Several of the questions above do entirely break the mold of how we think about TVtoday. The question is whether Netflix is chasing revenue to make up for their losses or if they want to deliver a truly differentiated model and write the future of TV advertising as we know it -- as they could and should have before the launches of Peacock, discovery+, Paramount+ and others who have taken share. After all, Netflix should have been the ten-million-pound gorilla and honestly could have owned the market if they acted years earlier.

So, what will the future hold? Will the company show their teeth and take a bite out of Facebook, Amazon and Google?

The jury is certainly out, but the early indication (based on presentation to agencies and feedback from them -- not yet directly from Netflix) is that at launch they are making a few changes.

  1. Only one ad from any advertiser per hour
  2. A very high CPM
  3. A sizeable Upfront commitment based on a launch of 500k MAUs

All the above is based on early presentations so this may and likely will (hopefully) change. What will work in this model and what could bite them back?

Netflix viewers have been coveted as the Holy Grail. This has been an elusive audience and agencies and brands alike cannot wait to be on this platform. Candidly, I too am looking forward to having our clients buy inventory. However, most Netflix consumers prefer an ad-free model. Thus, the ad-supported Netflix consumer will be the consumer that already has many other subscriptions. While there should be a desire to use this platform from advertisers and agencies alike as it will be greatly beneficial, one must wonder how long it may take for rates to settle like other platforms had to do. With a lower reach and frequency, similar viewers from other platforms like it and a high CPM, does the value of "Netflix" match these factors? CMOs and agency leaders should be asking how they value this consumer and the Netflix platform. If Netflix sticks to the above early model, the CPM and reach frequency numbers coupled with the possibility of no innovation or change to the model, we must carefully measure the value here.

The way ads appear to be rolling out though seem to be following the model that all other streamers have. Let a bunch of large brands on board at high buy-in rates. There are agency leaders and CMOs likely lining up to be the first on the platform for their own personal brand benefit. Hopefully some of them will create some unique ads (ones that are award-worthy to add an award to their resume along with a first or launch partner). I am not suggesting there is not value here.

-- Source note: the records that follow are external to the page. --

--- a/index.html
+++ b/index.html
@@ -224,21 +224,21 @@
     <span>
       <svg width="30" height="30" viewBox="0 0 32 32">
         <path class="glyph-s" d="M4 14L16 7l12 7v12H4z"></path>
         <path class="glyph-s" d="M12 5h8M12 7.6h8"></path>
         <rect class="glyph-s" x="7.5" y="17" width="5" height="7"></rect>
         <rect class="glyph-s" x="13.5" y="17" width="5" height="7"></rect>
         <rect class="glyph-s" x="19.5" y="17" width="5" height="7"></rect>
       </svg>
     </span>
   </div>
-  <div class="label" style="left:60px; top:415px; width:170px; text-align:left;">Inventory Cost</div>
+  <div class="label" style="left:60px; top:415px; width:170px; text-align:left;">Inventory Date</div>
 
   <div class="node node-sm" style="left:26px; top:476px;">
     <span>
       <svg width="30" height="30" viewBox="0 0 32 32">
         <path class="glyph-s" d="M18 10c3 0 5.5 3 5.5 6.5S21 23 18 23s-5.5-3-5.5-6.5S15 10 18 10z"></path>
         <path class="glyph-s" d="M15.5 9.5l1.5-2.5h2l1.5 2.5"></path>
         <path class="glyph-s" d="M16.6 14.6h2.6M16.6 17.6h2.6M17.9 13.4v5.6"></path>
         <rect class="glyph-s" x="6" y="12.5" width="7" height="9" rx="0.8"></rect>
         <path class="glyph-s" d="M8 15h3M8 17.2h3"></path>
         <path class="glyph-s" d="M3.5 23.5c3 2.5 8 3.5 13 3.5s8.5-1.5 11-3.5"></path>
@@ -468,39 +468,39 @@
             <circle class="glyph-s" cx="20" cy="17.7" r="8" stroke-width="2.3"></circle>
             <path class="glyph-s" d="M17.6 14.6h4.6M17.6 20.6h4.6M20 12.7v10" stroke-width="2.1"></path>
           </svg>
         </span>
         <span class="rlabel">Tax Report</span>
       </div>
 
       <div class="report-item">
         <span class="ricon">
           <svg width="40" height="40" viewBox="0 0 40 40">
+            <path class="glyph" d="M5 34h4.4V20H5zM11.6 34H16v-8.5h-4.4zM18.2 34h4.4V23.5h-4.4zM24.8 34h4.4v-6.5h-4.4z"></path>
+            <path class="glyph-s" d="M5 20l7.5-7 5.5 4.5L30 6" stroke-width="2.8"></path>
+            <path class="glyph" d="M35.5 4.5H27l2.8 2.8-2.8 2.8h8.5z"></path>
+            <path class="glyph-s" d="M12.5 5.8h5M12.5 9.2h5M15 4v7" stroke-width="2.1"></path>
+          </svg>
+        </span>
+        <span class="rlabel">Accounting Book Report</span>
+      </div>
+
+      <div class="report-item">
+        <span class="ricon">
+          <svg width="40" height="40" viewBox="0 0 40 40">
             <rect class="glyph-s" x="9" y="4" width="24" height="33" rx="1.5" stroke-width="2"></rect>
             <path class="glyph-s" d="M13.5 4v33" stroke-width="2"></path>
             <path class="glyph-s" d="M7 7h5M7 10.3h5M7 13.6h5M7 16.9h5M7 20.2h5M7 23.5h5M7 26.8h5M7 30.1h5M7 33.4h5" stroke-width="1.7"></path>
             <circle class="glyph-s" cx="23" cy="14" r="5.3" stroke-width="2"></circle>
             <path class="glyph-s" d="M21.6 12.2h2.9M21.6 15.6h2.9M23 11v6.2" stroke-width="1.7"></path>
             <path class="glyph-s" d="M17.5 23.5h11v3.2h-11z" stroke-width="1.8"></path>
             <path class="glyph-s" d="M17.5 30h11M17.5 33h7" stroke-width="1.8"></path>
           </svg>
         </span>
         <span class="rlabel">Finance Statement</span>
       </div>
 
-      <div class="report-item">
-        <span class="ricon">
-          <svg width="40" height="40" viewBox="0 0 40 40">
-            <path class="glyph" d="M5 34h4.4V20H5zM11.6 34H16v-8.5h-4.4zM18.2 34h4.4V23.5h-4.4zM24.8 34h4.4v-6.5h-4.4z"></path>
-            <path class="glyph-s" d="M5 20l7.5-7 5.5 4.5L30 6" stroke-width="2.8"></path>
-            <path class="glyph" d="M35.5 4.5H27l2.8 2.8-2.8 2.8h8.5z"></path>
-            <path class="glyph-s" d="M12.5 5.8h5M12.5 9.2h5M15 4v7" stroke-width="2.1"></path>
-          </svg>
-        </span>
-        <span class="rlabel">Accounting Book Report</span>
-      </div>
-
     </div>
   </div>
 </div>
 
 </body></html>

I am sure everyone can remember the launch of other platforms (Peacock, discovery+, Paramount+, etc.). The user experience was not great because the ads were from the same advertisers over and over and most with no targeting. On one of these streamers I could recite the Lowes and Charmin ads.

Netflix has an opportunity to bring in targeted ads so at least you do not have ad fatigue. One may argue that it will not exist since the frequency of any advertiser is one per hour, but time will tell. The devil's advocate in me wonders -- with a frequency of one per hour, how can you get the needed reach and frequency for the ad to deliver against brand or performance metrics? Time will tell.

Consumers now have an answer on what they should expect, starting with a $6.99 basic tier.

I am very excited to finally see ads from Netflix. If they innovate, they will give FANG a huge challenge and will likely take a bite out of the others. If they follow the path they seem to be going down, I also expect great things, but not as great as if they bring in some of the innovation suggested above.